Available data below:

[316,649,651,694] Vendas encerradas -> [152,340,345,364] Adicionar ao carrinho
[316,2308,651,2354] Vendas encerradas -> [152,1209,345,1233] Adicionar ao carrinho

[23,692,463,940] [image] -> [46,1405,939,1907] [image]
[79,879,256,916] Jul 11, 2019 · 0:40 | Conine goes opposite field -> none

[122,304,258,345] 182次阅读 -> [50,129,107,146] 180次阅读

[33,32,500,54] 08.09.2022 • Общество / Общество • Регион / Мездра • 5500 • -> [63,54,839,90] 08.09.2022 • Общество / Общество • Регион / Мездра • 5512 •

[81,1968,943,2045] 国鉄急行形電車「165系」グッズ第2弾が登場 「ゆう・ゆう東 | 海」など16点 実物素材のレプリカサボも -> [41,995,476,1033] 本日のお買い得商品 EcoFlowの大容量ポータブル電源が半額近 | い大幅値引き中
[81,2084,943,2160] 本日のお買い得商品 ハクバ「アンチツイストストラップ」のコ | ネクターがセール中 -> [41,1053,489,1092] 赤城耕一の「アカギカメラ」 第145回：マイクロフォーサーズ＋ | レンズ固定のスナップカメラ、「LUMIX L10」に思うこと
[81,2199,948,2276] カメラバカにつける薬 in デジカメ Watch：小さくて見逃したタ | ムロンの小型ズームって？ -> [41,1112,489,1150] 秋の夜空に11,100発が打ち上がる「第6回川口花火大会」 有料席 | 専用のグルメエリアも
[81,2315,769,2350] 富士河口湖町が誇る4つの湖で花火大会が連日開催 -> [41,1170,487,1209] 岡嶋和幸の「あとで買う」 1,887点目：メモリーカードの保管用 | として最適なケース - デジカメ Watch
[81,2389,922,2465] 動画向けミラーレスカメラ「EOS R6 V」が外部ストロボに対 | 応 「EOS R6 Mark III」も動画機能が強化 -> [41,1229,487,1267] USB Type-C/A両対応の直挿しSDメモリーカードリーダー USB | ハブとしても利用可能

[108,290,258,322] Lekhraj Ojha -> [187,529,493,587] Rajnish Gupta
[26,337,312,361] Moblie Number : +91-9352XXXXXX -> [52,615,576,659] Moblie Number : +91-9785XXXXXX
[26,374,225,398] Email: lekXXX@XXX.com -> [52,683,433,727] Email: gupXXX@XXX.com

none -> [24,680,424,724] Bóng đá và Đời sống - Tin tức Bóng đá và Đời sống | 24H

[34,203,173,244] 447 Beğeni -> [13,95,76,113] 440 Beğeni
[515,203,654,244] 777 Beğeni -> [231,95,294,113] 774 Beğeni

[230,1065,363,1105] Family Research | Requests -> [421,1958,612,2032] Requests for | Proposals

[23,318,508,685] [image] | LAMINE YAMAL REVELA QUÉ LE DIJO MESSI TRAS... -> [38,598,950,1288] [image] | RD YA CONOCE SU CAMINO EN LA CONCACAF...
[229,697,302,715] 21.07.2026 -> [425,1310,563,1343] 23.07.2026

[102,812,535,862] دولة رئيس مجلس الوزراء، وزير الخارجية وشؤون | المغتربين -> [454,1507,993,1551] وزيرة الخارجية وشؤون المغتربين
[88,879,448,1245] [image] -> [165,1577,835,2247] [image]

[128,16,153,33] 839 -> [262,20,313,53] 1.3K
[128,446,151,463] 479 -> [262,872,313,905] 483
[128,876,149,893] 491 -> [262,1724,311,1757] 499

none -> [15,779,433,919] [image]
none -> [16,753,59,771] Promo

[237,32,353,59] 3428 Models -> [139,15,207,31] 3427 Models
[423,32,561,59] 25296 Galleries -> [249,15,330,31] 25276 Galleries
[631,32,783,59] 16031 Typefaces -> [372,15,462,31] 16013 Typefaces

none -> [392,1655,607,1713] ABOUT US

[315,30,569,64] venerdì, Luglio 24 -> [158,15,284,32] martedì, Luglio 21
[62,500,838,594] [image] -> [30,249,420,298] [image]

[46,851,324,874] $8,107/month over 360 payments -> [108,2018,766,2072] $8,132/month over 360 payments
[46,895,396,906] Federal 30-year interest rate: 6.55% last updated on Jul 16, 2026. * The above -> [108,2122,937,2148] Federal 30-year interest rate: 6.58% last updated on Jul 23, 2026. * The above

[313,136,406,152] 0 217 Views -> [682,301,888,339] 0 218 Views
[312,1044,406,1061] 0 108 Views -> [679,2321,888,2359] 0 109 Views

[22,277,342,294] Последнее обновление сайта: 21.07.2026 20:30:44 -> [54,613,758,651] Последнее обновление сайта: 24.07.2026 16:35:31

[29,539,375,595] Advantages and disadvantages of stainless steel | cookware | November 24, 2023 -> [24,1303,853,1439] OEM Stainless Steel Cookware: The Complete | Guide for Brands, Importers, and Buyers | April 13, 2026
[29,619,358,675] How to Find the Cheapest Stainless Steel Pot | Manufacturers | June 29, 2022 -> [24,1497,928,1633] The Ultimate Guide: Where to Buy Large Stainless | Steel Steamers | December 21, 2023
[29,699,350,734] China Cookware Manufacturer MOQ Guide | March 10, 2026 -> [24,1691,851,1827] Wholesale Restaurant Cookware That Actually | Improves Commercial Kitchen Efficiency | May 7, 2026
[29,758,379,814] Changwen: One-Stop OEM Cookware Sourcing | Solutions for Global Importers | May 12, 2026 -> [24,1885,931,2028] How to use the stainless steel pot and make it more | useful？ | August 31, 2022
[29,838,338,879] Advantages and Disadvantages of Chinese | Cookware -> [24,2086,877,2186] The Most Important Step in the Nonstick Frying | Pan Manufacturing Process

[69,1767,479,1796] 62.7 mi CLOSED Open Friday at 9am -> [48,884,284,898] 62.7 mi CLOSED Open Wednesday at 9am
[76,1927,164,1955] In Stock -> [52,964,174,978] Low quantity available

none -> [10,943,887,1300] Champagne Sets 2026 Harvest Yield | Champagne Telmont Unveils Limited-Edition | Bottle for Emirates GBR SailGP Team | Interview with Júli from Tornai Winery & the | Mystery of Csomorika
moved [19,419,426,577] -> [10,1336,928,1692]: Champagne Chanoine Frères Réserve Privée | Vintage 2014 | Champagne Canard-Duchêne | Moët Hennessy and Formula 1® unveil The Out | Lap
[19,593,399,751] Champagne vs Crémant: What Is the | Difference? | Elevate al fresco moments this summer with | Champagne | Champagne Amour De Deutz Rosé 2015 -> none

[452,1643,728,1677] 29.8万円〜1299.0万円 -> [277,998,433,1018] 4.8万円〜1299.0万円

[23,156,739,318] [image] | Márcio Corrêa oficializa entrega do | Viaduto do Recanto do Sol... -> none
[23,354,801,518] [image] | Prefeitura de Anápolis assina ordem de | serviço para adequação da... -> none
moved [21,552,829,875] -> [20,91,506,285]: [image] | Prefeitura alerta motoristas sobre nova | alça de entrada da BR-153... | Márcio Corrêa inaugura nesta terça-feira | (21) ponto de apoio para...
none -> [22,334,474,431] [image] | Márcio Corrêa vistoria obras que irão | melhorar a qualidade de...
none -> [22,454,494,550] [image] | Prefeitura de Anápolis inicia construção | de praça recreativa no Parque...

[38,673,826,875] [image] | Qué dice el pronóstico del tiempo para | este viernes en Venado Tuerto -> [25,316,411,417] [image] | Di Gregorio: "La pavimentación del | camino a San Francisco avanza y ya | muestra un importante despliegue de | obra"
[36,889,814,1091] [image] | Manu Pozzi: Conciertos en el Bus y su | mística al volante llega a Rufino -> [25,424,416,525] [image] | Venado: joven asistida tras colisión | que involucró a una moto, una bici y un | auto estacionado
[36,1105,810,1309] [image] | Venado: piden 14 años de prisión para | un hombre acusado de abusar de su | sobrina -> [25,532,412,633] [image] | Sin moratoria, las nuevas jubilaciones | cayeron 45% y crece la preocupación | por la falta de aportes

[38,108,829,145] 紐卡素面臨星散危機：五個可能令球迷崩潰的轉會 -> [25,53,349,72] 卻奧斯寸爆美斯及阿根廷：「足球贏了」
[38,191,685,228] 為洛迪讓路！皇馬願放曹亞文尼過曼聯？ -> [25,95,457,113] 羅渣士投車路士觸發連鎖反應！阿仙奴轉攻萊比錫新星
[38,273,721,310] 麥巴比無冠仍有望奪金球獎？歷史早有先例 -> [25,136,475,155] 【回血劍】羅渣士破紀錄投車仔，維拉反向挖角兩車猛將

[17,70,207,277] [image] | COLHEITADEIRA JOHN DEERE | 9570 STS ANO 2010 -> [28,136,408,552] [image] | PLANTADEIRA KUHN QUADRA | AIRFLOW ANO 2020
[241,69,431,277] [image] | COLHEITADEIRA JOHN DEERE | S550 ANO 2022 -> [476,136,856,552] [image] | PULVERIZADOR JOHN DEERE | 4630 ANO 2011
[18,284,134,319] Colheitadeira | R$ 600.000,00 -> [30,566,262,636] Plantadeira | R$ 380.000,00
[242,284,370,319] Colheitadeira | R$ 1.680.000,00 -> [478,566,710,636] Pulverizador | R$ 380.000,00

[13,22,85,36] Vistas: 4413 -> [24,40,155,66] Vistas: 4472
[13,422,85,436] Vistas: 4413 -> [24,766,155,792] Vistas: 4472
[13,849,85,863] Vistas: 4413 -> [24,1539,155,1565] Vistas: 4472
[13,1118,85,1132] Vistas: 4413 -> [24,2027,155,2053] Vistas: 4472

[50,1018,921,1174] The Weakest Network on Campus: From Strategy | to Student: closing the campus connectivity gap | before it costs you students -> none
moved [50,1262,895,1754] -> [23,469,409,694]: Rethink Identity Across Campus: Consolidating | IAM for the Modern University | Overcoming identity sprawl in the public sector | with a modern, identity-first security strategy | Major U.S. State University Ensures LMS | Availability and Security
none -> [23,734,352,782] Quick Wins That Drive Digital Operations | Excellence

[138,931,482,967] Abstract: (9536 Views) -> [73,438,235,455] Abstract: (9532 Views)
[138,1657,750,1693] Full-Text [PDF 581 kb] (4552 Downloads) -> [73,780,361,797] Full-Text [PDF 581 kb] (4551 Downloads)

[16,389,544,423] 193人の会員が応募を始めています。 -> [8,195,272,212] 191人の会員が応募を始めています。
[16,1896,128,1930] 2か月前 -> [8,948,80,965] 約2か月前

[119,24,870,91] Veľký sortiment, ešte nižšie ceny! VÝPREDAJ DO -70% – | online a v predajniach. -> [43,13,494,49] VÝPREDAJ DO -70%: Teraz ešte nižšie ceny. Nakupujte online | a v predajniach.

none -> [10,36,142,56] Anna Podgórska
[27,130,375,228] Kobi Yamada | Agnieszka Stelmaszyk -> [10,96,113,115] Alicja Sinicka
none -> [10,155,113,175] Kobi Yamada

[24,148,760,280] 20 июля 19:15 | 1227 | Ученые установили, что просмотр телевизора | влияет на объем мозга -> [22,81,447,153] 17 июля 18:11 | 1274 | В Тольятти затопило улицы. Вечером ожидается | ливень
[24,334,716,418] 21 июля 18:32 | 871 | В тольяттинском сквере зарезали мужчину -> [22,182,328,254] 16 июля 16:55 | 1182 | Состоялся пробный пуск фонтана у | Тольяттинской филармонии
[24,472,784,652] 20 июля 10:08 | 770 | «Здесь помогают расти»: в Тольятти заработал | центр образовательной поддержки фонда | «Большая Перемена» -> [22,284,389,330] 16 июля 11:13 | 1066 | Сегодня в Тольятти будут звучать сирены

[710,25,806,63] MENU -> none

End of Available data.

__Work request__.
Everything from the line containing "none -> [10,155,113,175] Kobi Yamada" to the end of the data above should be quoted exactly, please, both ends included, and nothing outside that span.

__Solution to the exercise__.
none -> [10,155,113,175] Kobi Yamada

[24,148,760,280] 20 июля 19:15 | 1227 | Ученые установили, что просмотр телевизора | влияет на объем мозга -> [22,81,447,153] 17 июля 18:11 | 1274 | В Тольятти затопило улицы. Вечером ожидается | ливень
[24,334,716,418] 21 июля 18:32 | 871 | В тольяттинском сквере зарезали мужчину -> [22,182,328,254] 16 июля 16:55 | 1182 | Состоялся пробный пуск фонтана у | Тольяттинской филармонии
[24,472,784,652] 20 июля 10:08 | 770 | «Здесь помогают расти»: в Тольятти заработал | центр образовательной поддержки фонда | «Большая Перемена» -> [22,284,389,330] 16 июля 11:13 | 1066 | Сегодня в Тольятти будут звучать сирены

[710,25,806,63] MENU -> none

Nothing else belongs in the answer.